With the official launch of Windows 7 a few months away, the Redmond company could use the push of some positive coverage. Vista was a disaster, Zune's struggling to reformat and those Seinfeld ads straddle the line between "forgettable" and "regrettably memorable." But the reviews for Bing -- which have averaged a resounding "Ehhh, it's all right" -- could quite possibly be the best that Microsoft could hope for in Google's heavy shadow.

In fact, 2 aspects of Bing's engine have been widely regarded as even better than Google's plain-and-simple interface: image search and video search.
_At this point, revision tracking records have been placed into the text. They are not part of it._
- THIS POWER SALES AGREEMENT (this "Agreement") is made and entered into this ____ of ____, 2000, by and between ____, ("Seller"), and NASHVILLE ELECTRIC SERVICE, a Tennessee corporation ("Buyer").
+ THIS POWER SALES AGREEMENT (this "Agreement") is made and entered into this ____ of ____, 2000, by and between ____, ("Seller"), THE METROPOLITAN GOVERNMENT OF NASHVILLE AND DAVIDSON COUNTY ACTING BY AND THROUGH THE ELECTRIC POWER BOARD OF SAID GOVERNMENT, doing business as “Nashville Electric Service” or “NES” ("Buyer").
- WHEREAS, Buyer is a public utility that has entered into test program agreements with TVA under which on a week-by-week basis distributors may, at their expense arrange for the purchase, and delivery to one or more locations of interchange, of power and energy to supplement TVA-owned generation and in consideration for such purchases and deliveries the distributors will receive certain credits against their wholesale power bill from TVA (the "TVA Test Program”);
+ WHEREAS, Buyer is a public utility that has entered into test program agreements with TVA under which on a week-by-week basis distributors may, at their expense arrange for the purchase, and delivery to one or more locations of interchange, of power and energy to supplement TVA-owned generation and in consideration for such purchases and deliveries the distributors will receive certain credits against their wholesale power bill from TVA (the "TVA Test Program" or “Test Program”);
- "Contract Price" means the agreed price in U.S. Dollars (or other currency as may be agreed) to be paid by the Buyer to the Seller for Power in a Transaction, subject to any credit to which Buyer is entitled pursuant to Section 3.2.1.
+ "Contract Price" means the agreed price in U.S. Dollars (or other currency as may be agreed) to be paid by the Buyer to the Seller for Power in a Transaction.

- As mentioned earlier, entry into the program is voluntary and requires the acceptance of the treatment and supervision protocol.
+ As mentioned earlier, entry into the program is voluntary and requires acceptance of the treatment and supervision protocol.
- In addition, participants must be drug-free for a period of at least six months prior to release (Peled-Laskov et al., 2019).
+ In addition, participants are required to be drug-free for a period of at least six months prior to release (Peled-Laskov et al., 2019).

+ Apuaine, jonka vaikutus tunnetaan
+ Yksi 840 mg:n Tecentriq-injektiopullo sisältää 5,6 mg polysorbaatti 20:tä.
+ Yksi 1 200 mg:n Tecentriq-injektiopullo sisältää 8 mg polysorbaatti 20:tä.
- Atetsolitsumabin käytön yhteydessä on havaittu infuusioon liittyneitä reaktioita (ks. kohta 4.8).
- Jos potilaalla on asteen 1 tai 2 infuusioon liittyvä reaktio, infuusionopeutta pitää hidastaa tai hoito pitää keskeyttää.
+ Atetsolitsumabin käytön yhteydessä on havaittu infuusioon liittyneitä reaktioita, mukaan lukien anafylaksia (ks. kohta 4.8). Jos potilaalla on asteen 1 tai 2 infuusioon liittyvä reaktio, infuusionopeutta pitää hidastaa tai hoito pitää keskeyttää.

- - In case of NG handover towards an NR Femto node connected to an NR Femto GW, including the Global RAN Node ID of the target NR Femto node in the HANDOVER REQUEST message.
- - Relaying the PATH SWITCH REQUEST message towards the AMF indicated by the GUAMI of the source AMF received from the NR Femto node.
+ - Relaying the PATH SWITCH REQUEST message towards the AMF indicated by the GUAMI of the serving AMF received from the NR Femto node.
Though the image search for Bing and Google are both able to specify for things like size, color and style, visitors to Bing have preferred the single-page navigation over the endless click-through of Google's multi-page results.

On the video side, Bing earned some notice for the auto-play preview feature when the cursor is held over the still frame. Of course, Microsoft discovered it could lead to some unfortunate scenarios, such as adult content unexpectedly playing at work.

It's pretty incredible: A company that's flung itself headlong into some pretty devastating ventures has emerged from this one with some warm reviews, and only a few minor snags. But, having spent $100 million on the ad campaign, it should know in which year The Breakfast Club was released -- an error Microsoft made in its first commercial for Bing.